* _WHAT YOU SHOULD DO_: Lines containing the word "DOWNLOAD" are to be copied from the data below.

* _EXTRACTED RECORDS_:

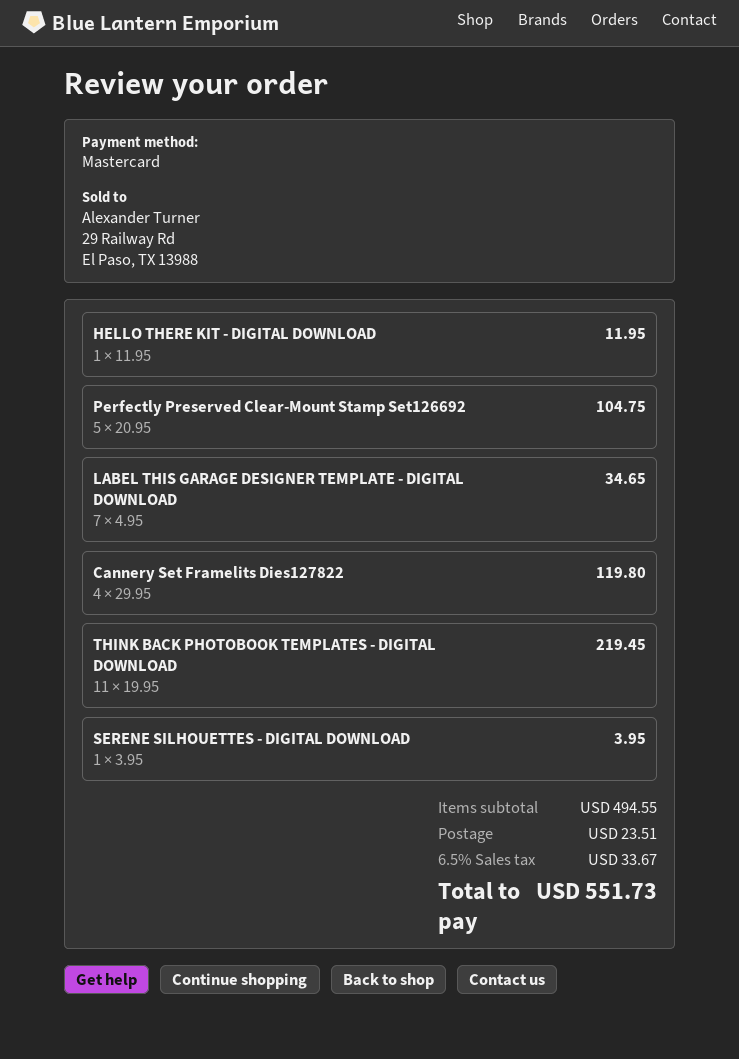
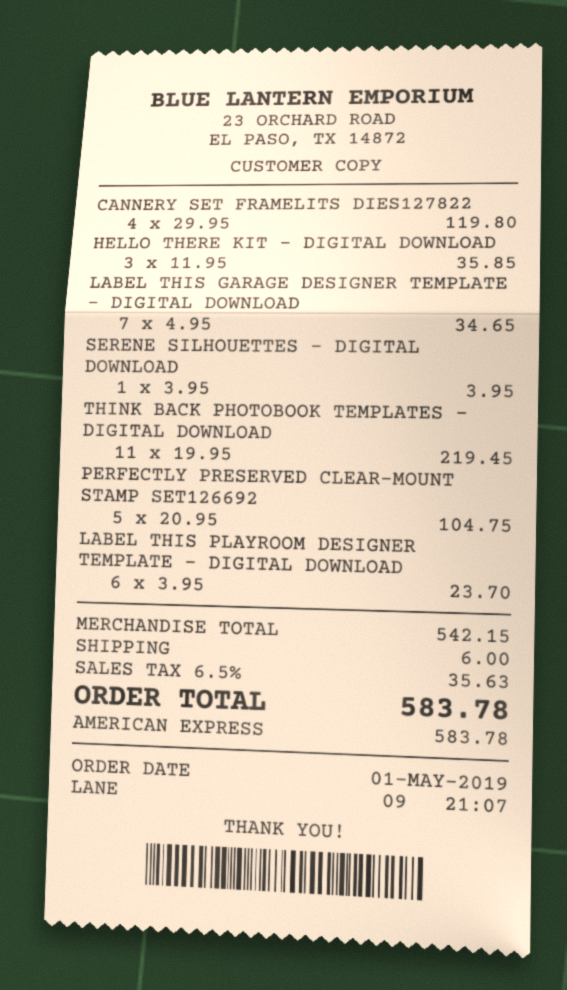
payment method: Mastercard -> American Express
HELLO THERE KIT - DIGITAL DOWNLOAD: 1 x 11.95 = 11.95 -> 3 x 11.95 = 35.85
LABEL THIS PLAYROOM DESIGNER TEMPLATE - DIGITAL DOWNLOAD: none -> 6 x 3.95 = 23.70
subtotal: 494.55 -> 542.15
shipping: 23.51 -> 6.00
tax: 6.5% = 33.67 -> 6.5% = 35.63
total: 551.73 -> 583.78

* _TASK RESPONSE_:
HELLO THERE KIT - DIGITAL DOWNLOAD: 1 x 11.95 = 11.95 -> 3 x 11.95 = 35.85
LABEL THIS PLAYROOM DESIGNER TEMPLATE - DIGITAL DOWNLOAD: none -> 6 x 3.95 = 23.70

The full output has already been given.